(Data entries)

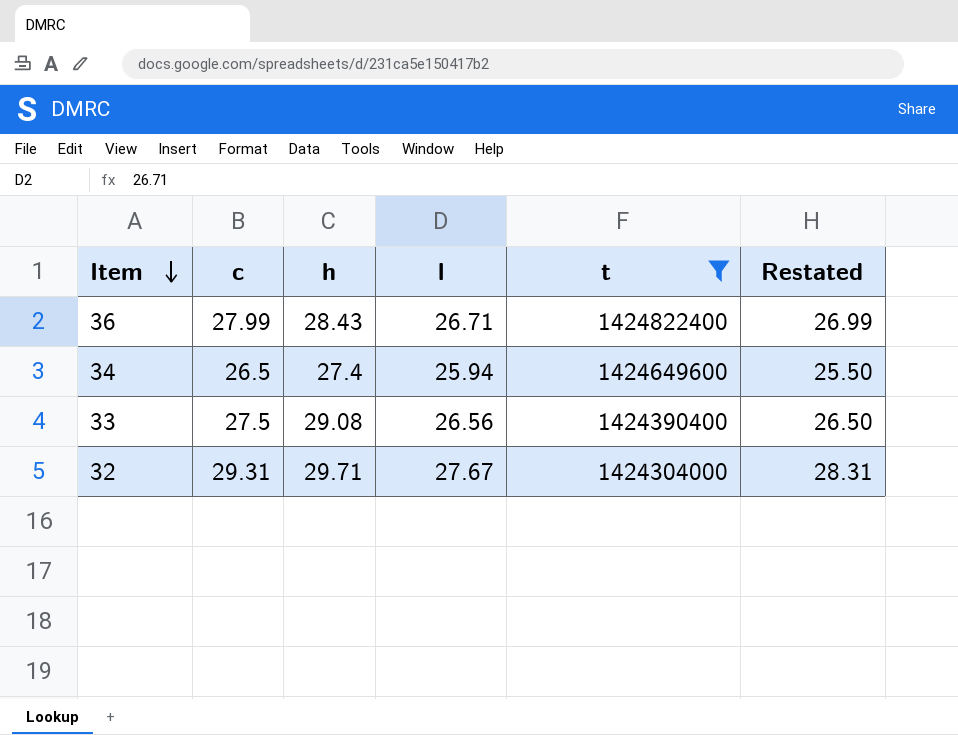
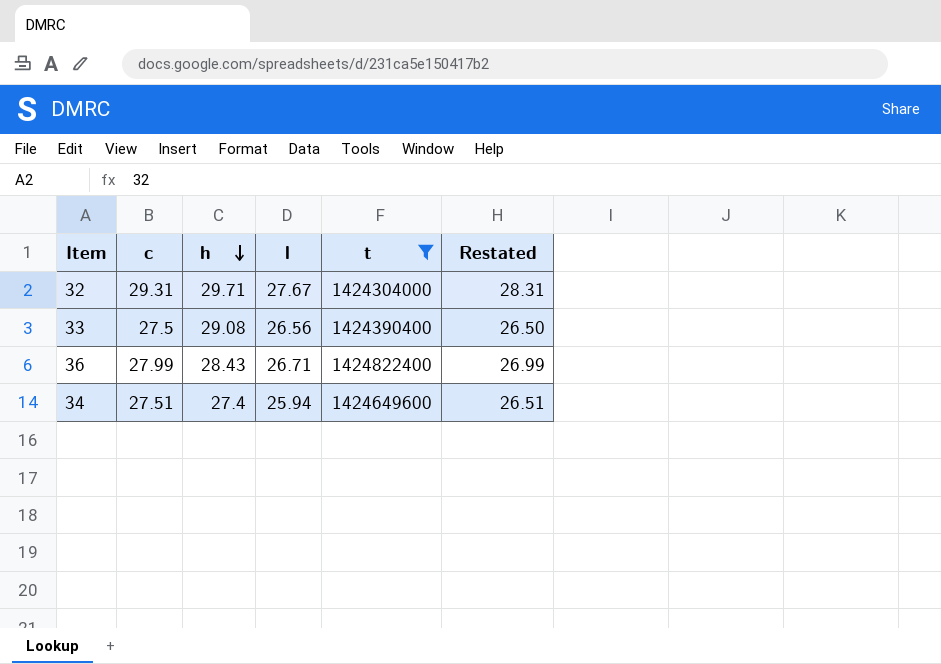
row order: Item descending -> h descending
34 | c: 26.5 -> 27.51
34 | Restated: 25.50 -> 26.51

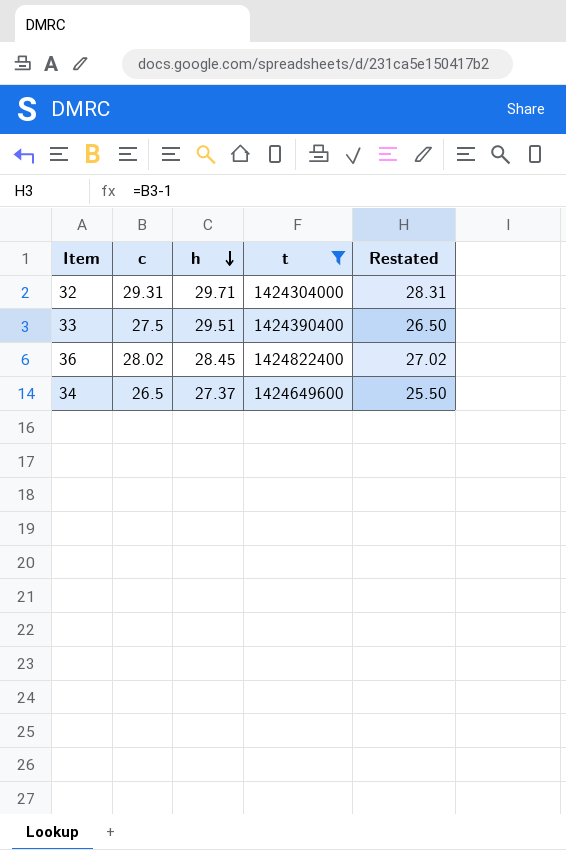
column l | position: 4 -> none
33 | h: 29.08 -> 29.51
36 | c: 27.99 -> 28.02
36 | h: 28.43 -> 28.45
36 | Restated: 26.99 -> 27.02
34 | c: 27.51 -> 26.5
34 | h: 27.4 -> 27.37
34 | Restated: 26.51 -> 25.50

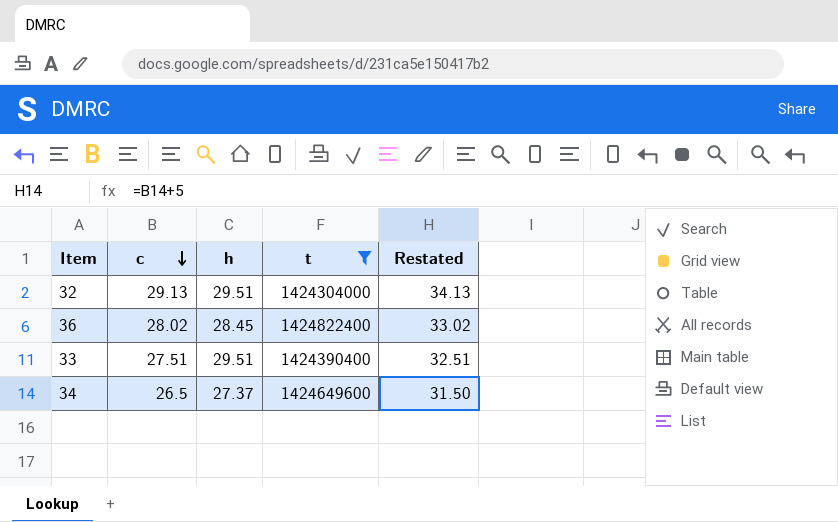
row order: h descending -> c descending
column Restated | formula: [c] - 1 -> [c] + 5
32 | c: 29.31 -> 29.13
32 | h: 29.71 -> 29.51
33 | c: 27.5 -> 27.51

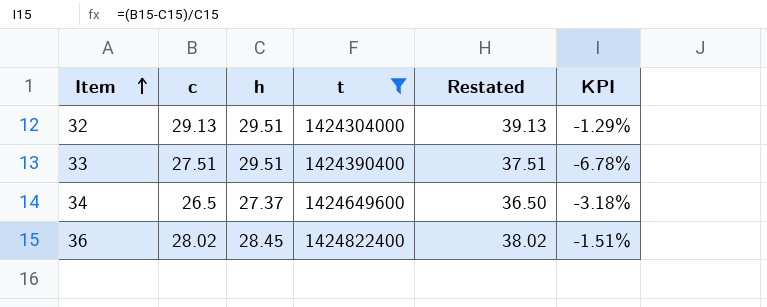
row order: c descending -> Item ascending
column Restated | formula: [c] + 5 -> [c] + 10
column KPI | formula: none -> ([c] - [h]) / [h]

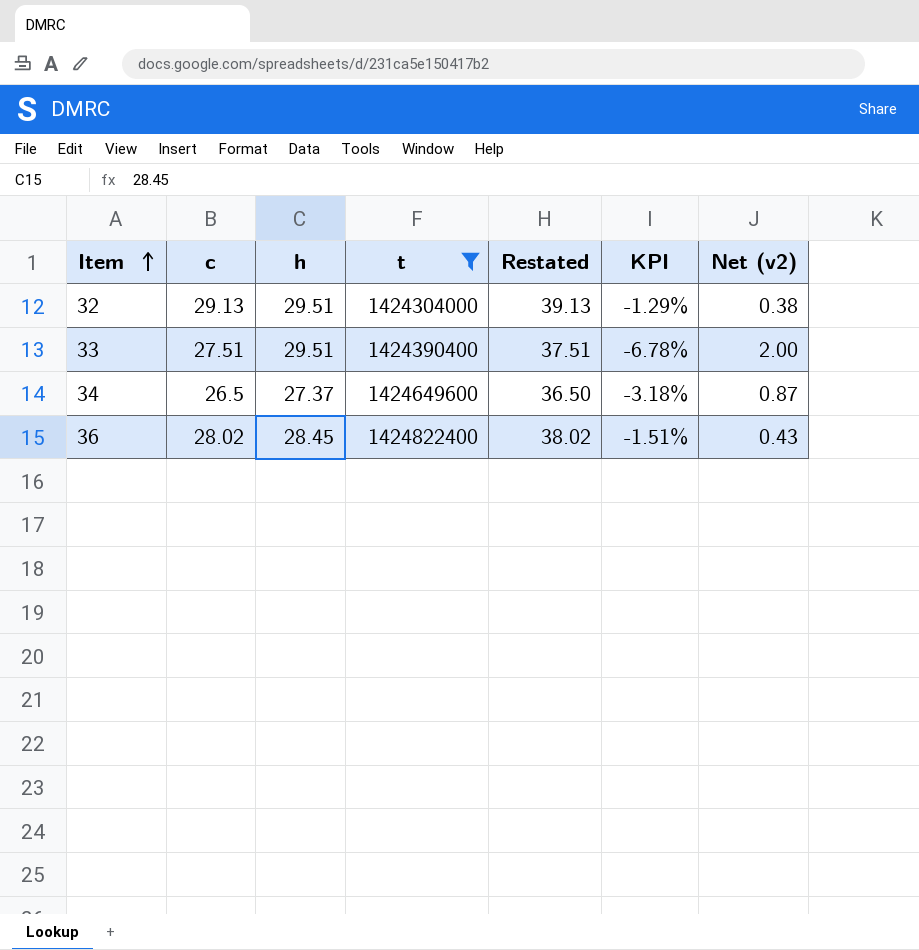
column Net (v2) | formula: none -> [h] - [c]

▸ Work required
What is the exact wording of the lines from the one bearing "32 | h: 29.71 -> 29.51" through the final line of the records above? Write it out without the pictures.

▸ Answer section
32 | h: 29.71 -> 29.51
33 | c: 27.5 -> 27.51

row order: c descending -> Item ascending
column Restated | formula: [c] + 5 -> [c] + 10
column KPI | formula: none -> ([c] - [h]) / [h]

column Net (v2) | formula: none -> [h] - [c]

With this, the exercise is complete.